Ratcliffe was basically just Disney's way of deflecting having to explain mass-European xenophobia of the natives. Basically saying that one guy was the cause of tensions between the Europeans and Natives since obviously a serious comment about how European Manifest Destiny and how it literally all but destroyed the native culture would supposedly offend the Euro-Centric sensibilities that is taught to Grade -School kids these days.
Yes, and he was obviously so (in my eyes). Which is what made him a shallow character to me. He was made to represent a group of people and ideas, rather than being an individual character with ideas and motivations of his own, that, while we as the audience may disagree with his actions, we at our core understand or at least relate to his reasons.

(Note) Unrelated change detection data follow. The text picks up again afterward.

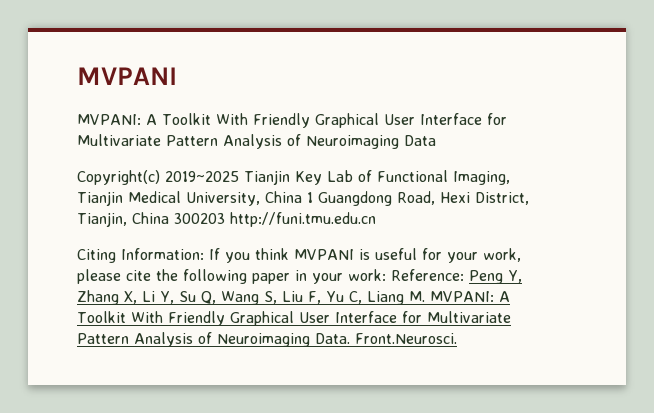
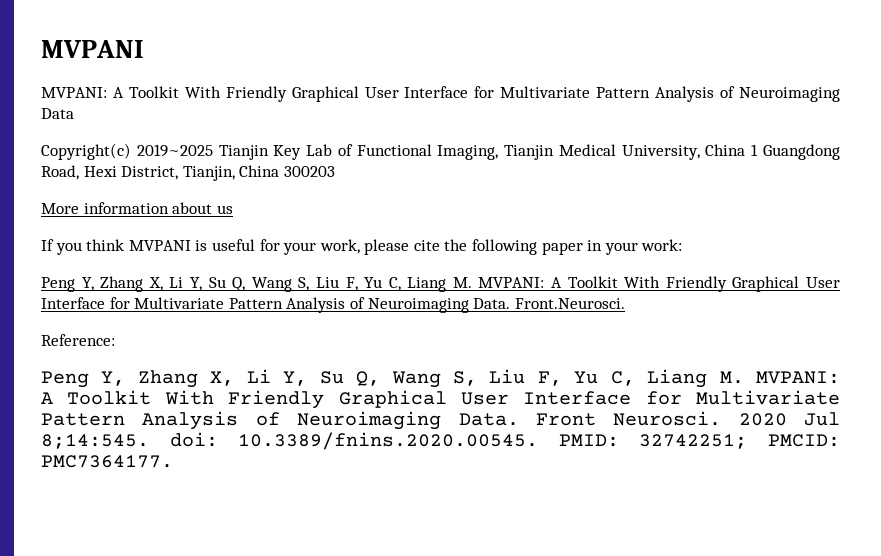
[230,212,376,227] [77,248,204,263] http://funi.tmu.edu.cn // Citing Information: -> [41,202,233,214] // More information about us //
[391,269,464,281] Reference: -> (683, 245) //
(457, 338) none -> [41,334,115,346] [41,369,840,388] [41,390,840,409] [41,411,840,430] [41,432,840,450] [41,455,173,468] // Reference: // Peng Y, Zhang X, Li Y, Su Q, Wang S, Liu F, Yu C, Liang M. MVPANI: A Toolkit With Friendly Graphical User Interface for Multivariate Pattern Analysis of Neuroimaging Data. Front Neurosci. 2020 Jul 8;14:545. doi: 10.3389/fnins.2020.00545. PMID: 32742251; PMCID: PMC7364177.

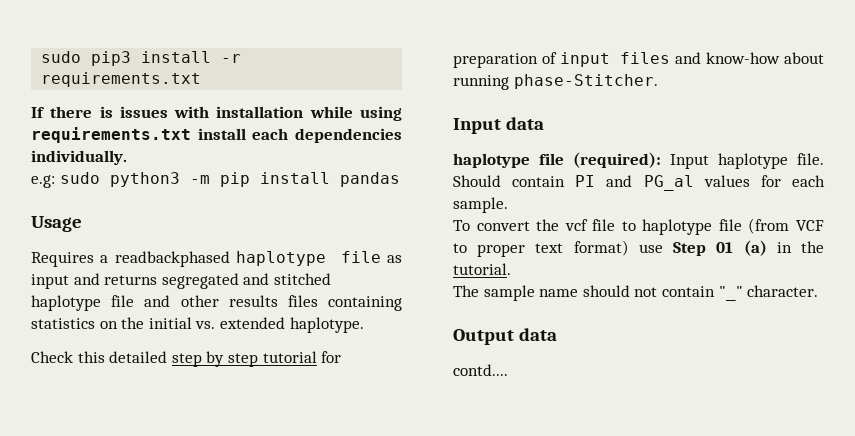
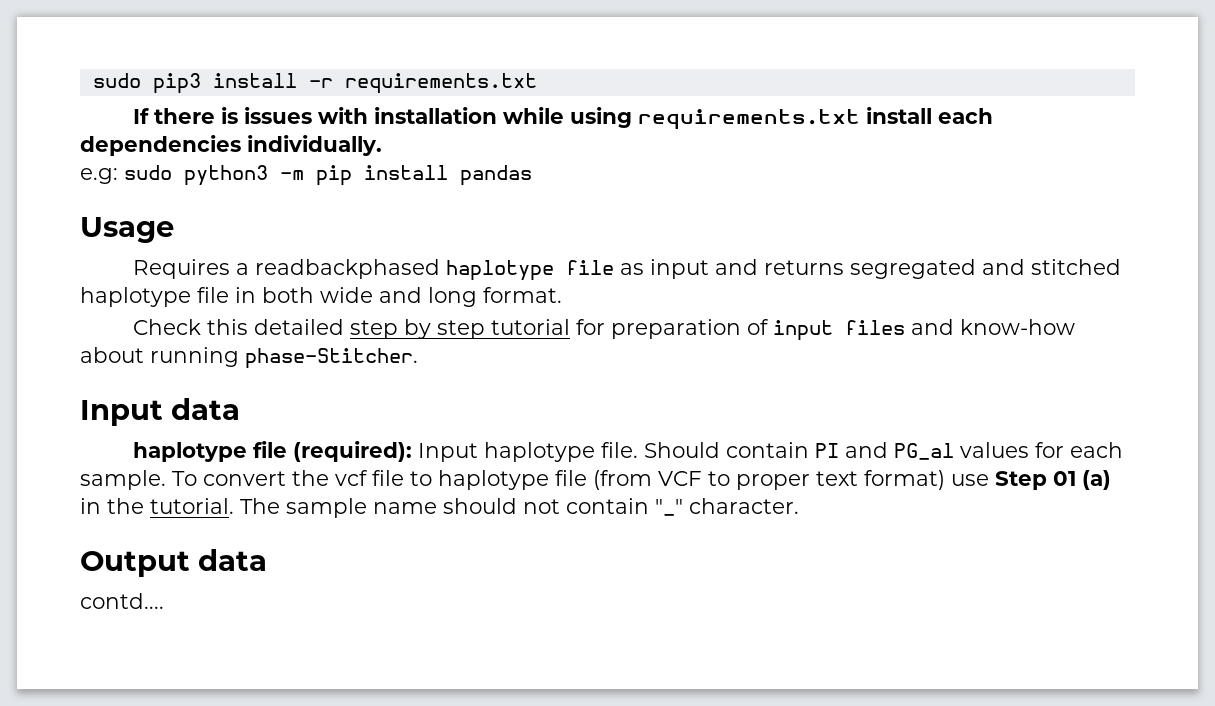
[144,295,402,311] [31,317,364,333] and other results files containing statistics on the initial vs. extended haplotype. -> [235,287,562,307] in both wide and long format.
(508, 205) // -> (166, 480) none
(511, 269) // -> (234, 506) none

But, he was just a shallow character. A selfish, ignorant bigot. No relation at all. As I mentioned before, this works in certain stories where you need an overarching villain which merely presents a "threat", but that story arch requires that the primary characters don't interact too much with the villain outside of the "struggle" to work (take 101 Dalmatians, Rescuers or, as I mentioned before, Mulan)...
A shallow villain works in all those stories because the villain isn't REALLY part of the story, they merely exist to provide context and motivation for the heros and lead characters of the story...

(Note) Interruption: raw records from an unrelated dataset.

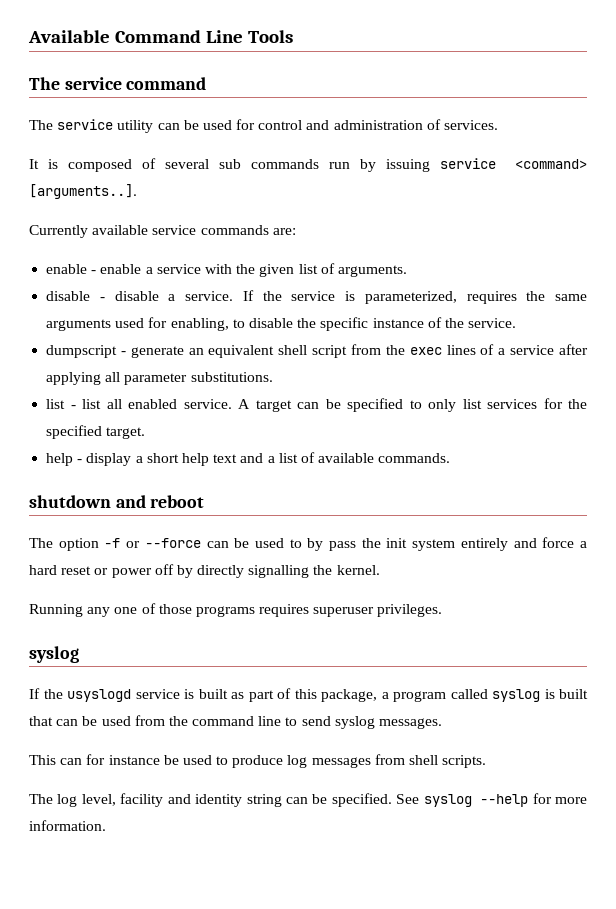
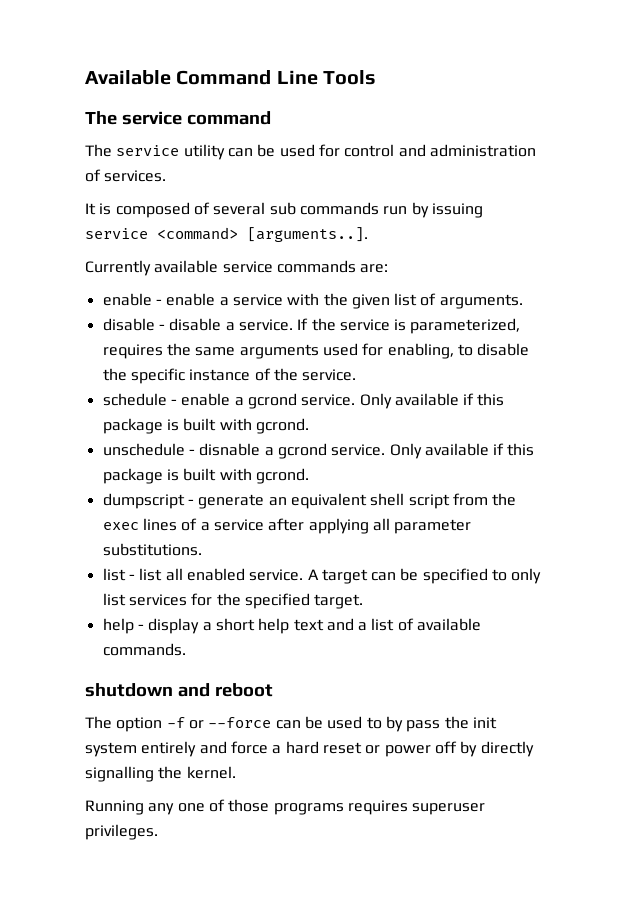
(517, 323) none -> [102,393,505,409] [102,418,309,434] [102,443,535,459] [102,468,309,484] // schedule - enable a gcrond service. Only available if this package is built with gcrond. // unschedule - disnable a gcrond service. Only available if this package is built with gcrond.
[29,646,79,663] [29,688,588,702] [29,715,443,729] [29,754,487,768] [29,793,587,807] [29,820,106,831] // syslog // If the usyslogd service is built as part of this package, a program called syslog is built that can be used from the command line to send syslog messages. // This can for instance be used to produce log messages from shell scripts. // The log level, facility and identity string can be specified. See syslog --help for more information. -> (158, 832) none

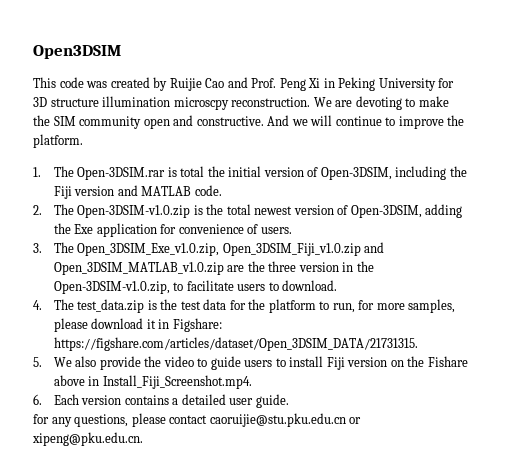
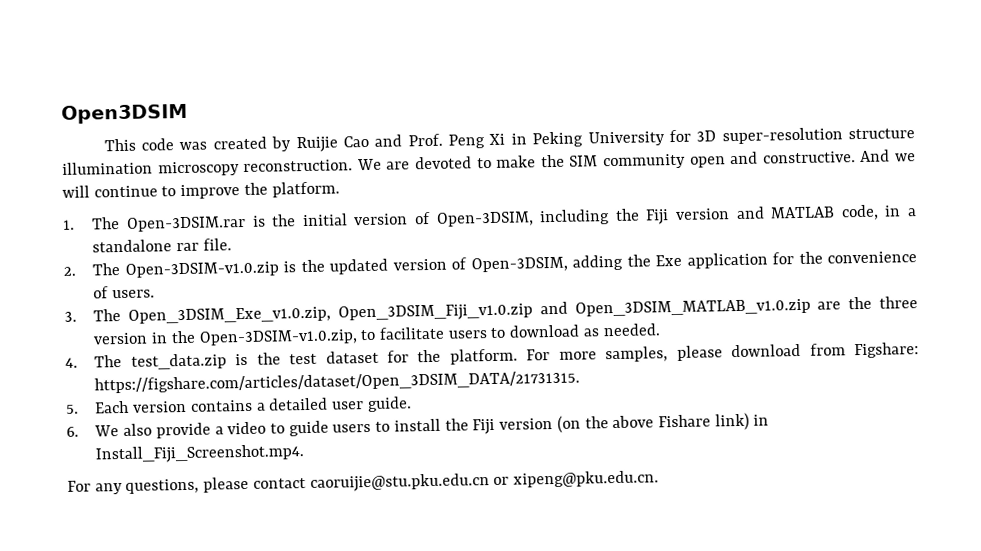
(47, 102) none -> [721,127,843,145] super-resolution
[173,97,229,110] microscpy -> [157,161,240,177] microscopy
[355,96,402,110] devoting -> [415,156,473,170] devoted
[180,166,205,177] total -> (266, 221) none
[194,185,222,196] code. -> [840,204,917,221] [92,238,232,253] code, in a standalone rar file.
[226,204,293,215] total newest -> [329,258,389,275] updated
(177, 229) none -> [798,251,823,264] the
[282,280,338,291] download. -> [509,323,660,338] download as needed.
[203,299,375,313] data for the platform to run, for -> [325,348,551,365] dataset for the platform. For
[146,319,170,329] it in -> [809,343,846,356] from
[53,356,468,370] [53,375,252,389] [33,394,42,405] We also provide the video to guide users to install Fiji version on the Fishare above in Install_Fiji_Screenshot.mp4. // 6. -> (79, 409) none
[33,414,49,424] for -> [66,412,770,439] [95,444,305,464] [67,480,91,492] 6. We also provide a video to guide users to install the Fiji version (on the above Fishare link) in Install_Fiji_Screenshot.mp4. // For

Could a shallow Ratcliffe work? Sure...but only if they'd spent a LOT less time on him and his interactions.
Also, a true commentary on the colonization of the Americas wouldn't be so politically shallow as to imply that the "pale skins" didn't have Indian allies. The French, for example, had a whole war against the British colonies, relying on Indian partnerships, intelligence and troops.

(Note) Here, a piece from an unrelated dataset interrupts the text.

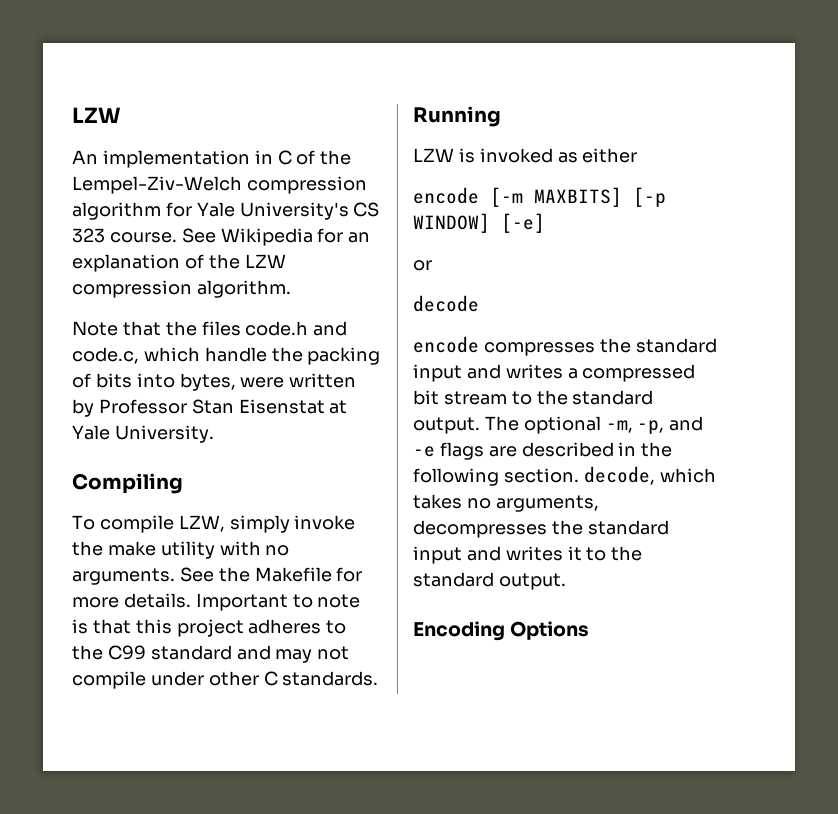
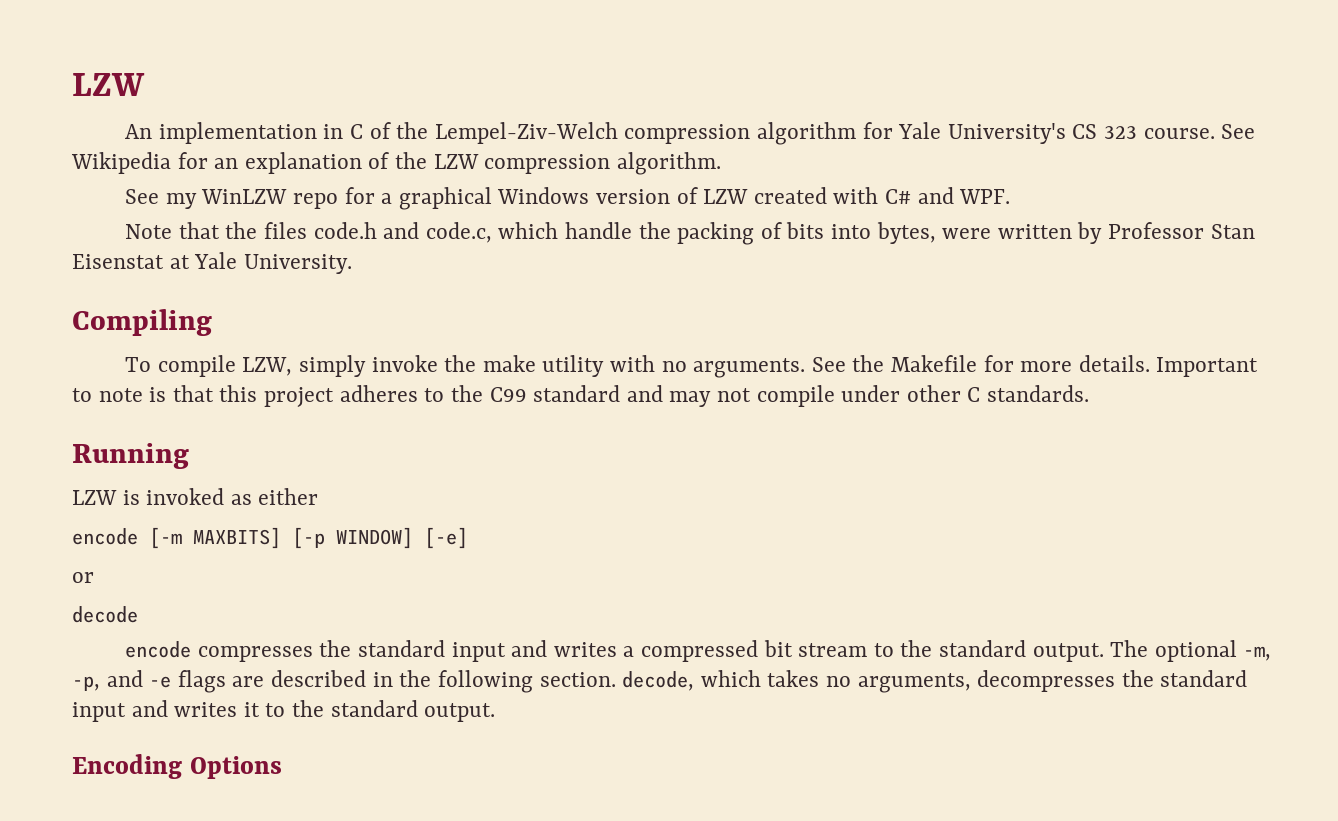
(291, 289) none -> [125,187,1011,210] // See my WinLZW repo for a graphical Windows version of LZW created with C# and WPF.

It's a gross oversimplification of the situation and the motives, and with that I agree with your "grade-school" comment. With that character alone, and the oversimplification (and frankly poor representation) of American Indian culture, the movie talks down to the audience, and does little more than entertain...at the same level a straight to DVD movie does.
The inclusion of the mystical "tree of life" in this otherwise historical (not mythical) context furthers the bad storytelling arc that is this movie, to me.
It is by far my least favorite major Disney movie...if you can't tell. I was so excited to see it (after having seen the production cels being done at MGM at the time)...
Oddly, I thought the straight to DVD Pocahontas II was actually a better written plot structure.